The Visit

August 23, 2005 § Leave a comment

My father and his girlfriend are in Quebec City. I am alone and sitting still, enjoying a suddenly quiet apartment.

The three of us engaged in nothing but small talk for the first three days. I know all about her house in Sarnia, her children, her grandchildren, her garden, her car, her cottage, her bad knee, and her vitamin pills. On the first day, she asked me if I was having a good summer. I said that I wasn’t, but that I was hoping it would get better. She hasn’t asked me anything since.

My father is happy and full of new experiences to relate. A disconcerting number of these concern life at the casino, which is apparently the sole source of entertainment in his adopted city. I can’t help but notice that she has a lot more money than he does, and that he is doing his best to ignore this fact.

He has also adopted his girlfriend’s family as his own. He is giddy with stories about her children, about how well he gets along with them and the things they do together. It is as though he has discovered what a normal family is like and is determined to make up for lost time.

For three days, our family did not exist.

On the third night, after his girlfriend went to sleep, he asked me if I had heard from my mother, phrasing the question in the negative: “I guess you haven’t heard from your mother…” He asked me this as he was getting ready for bed, pausing in the doorway of the kitchen as I sat at the kitchen table. I said that I had, and waited for his response. He stayed where he was, and remained there as we talked.

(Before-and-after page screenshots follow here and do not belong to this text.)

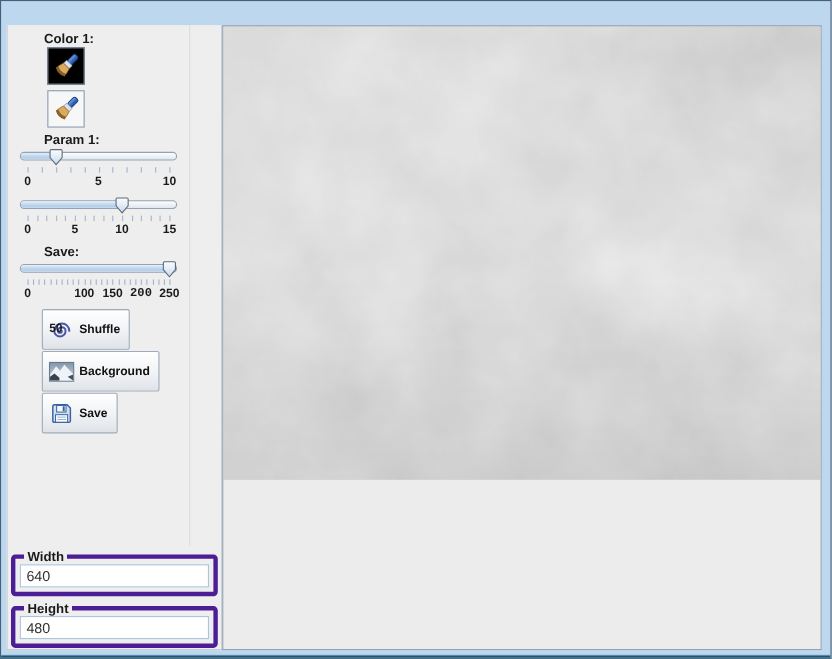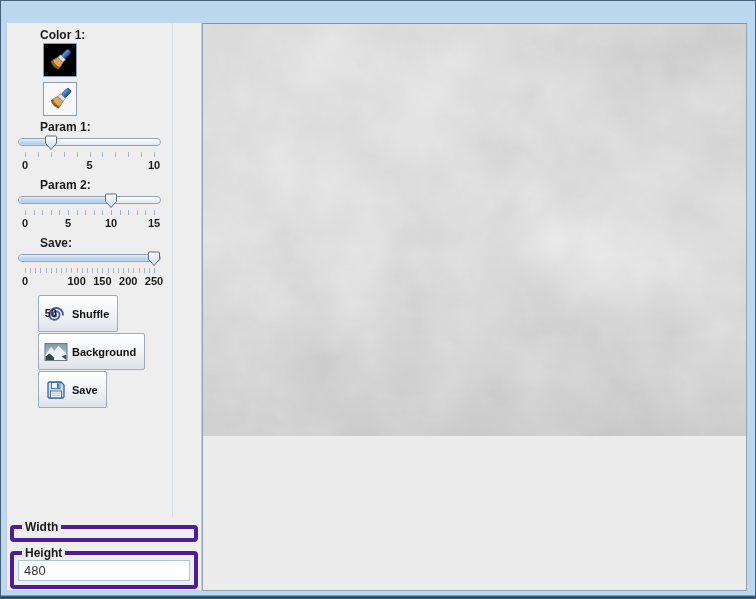--- a/index.html
+++ b/index.html
@@ -197,7 +197,6 @@
           </div>
         </div>
 
-        <div class="lbl gap">Param 2:</div>
         <div class="slider">
           <div class="sl-track">
               <div class="sl-fill" style="width: 66.6667%;"></div>

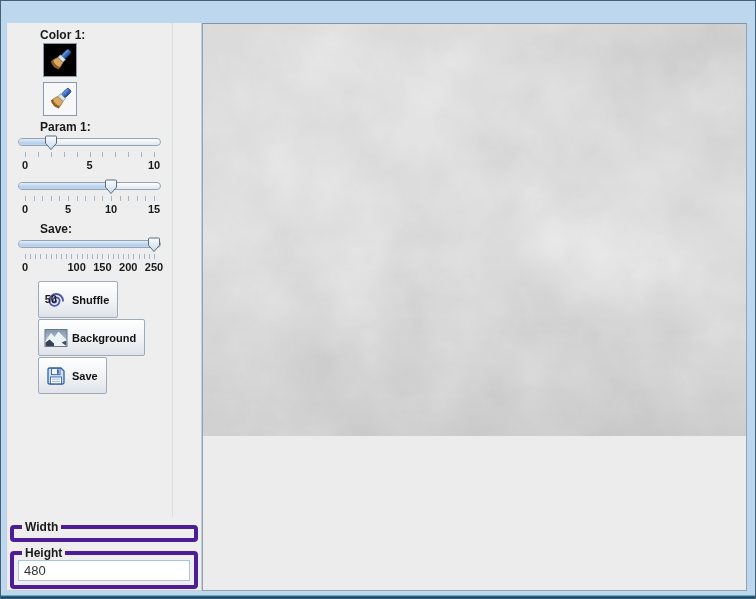--- a/index.html
+++ b/index.html
@@ -274,7 +274,7 @@
                 <span style="left: 20%; margin-top: 32px;">50</span>
                 <span style="left: 40%;">100</span>
                 <span style="left: 60%;">150</span>
-                <span style="left: 80%;">200</span>
+                <span style="left: 80%; font-family: Liberation Mono, monospace;">200</span>
                 <span style="left: 100%;">250</span>
               </div>
           </div>

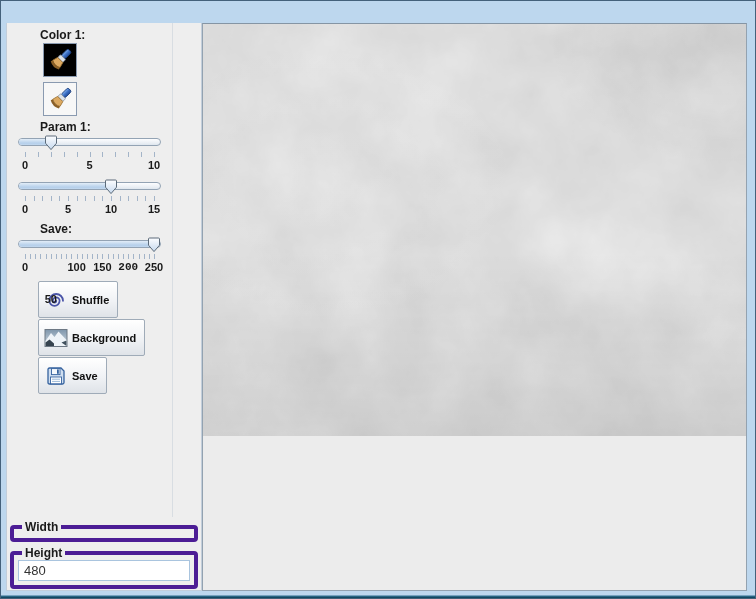--- a/index.html
+++ b/index.html
@@ -302,6 +302,7 @@
 
       <fieldset>
         <legend>Width</legend>
+        <input type="text" value="640" style="">
       </fieldset>
       <fieldset>
         <legend>Height</legend>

Watching him, I knew that he did not want to be having this conversation, that his body was pulling him away from what he has left behind. I could see him struggling with it as he stood awkwardly in the doorway, shifting his weight from one foot to the other, neither in the kitchen nor out of it. For almost an hour, he would not sit down.

At moments, he wasn’t my father but a man who was about to leave.

Finally, he pulled out a chair and sat down across from me, lighting one of the cigarettes he brought with him from the reserve. I lit one of my own and moved the ashtray to the centre of the table, where we both could reach it. We continued talking until four in the morning, when it started to feel better between us.

When I woke up, they were already on their way out the door. “We’re going to Quebec,” he said. “Don’t know when we’ll be back.” I waved goodbye and promptly went back to bed.